[Work to be completed] Copy all lines of the listing that include the string "show".
-- Source information follows --
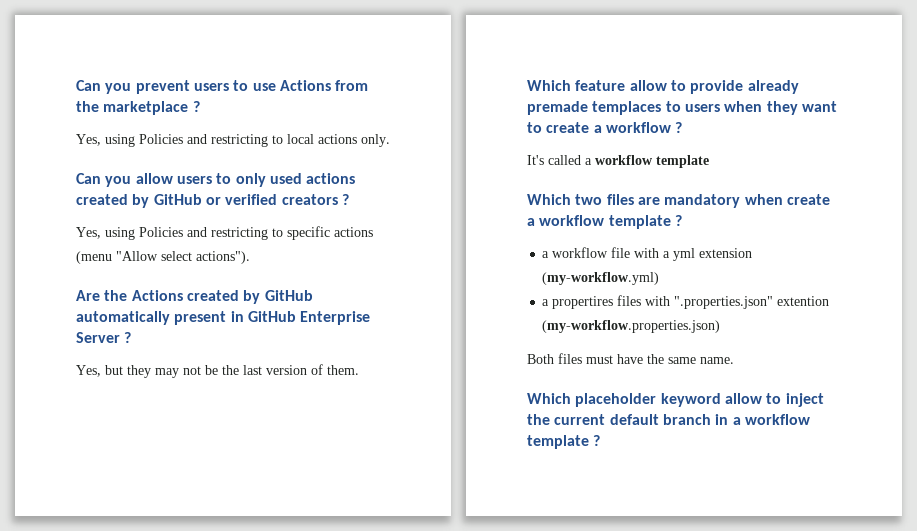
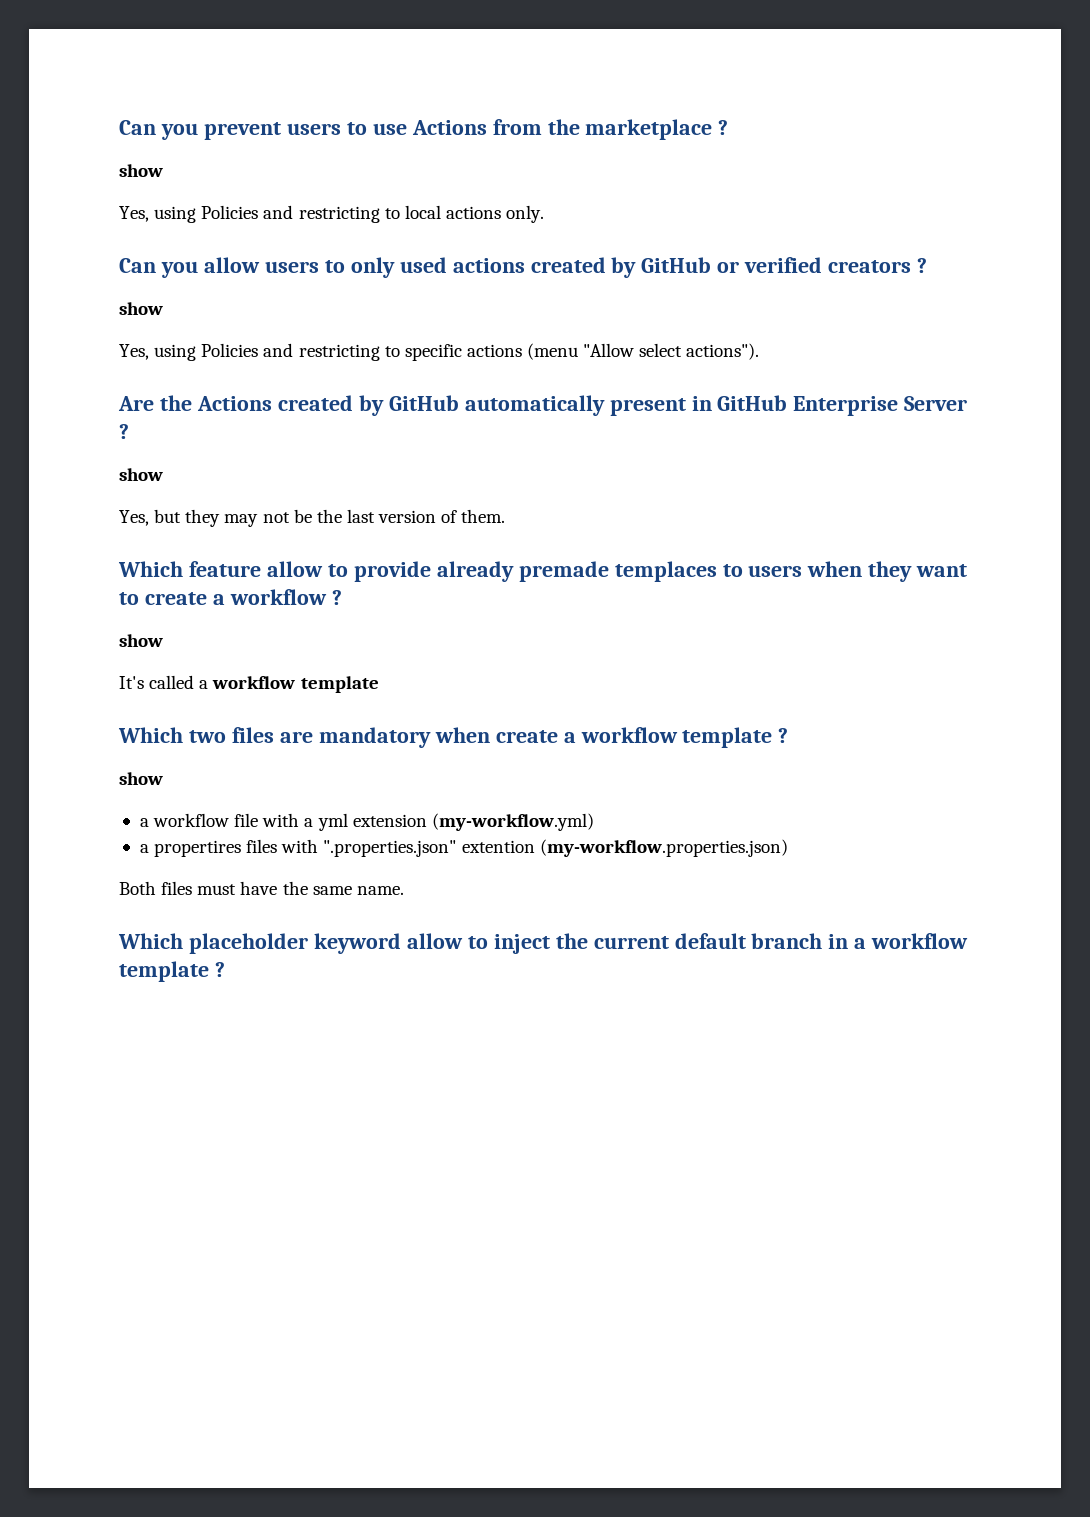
(200, 106) none -> [119,164,163,177] // show
(349, 199) none -> [119,302,163,315] // show
(132, 337) none -> [119,468,163,481] // show
(683, 127) none -> [119,634,163,647] // show
(682, 220) none -> [119,772,163,785] // show

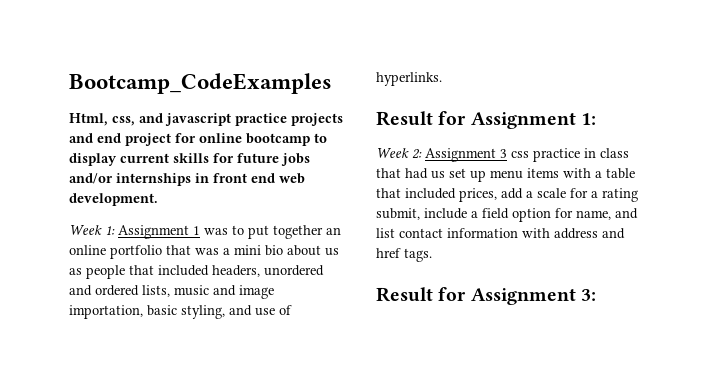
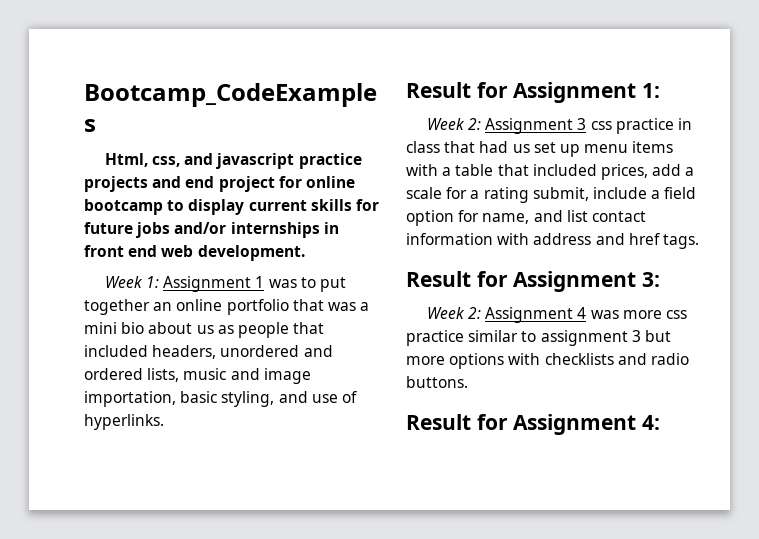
(596, 295) none -> [426,307,687,323] [406,330,671,346] [406,353,689,369] [406,376,468,388] [406,414,661,435] // Week 2: Assignment 4 was more css practice similar to assignment 3 but more options with checklists and radio buttons. // Result for Assignment 4:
-- Source information concluded --
[Solution to this problem]
(200, 106) none -> [119,164,163,177] // show
(349, 199) none -> [119,302,163,315] // show
(132, 337) none -> [119,468,163,481] // show
(683, 127) none -> [119,634,163,647] // show
(682, 220) none -> [119,772,163,785] // show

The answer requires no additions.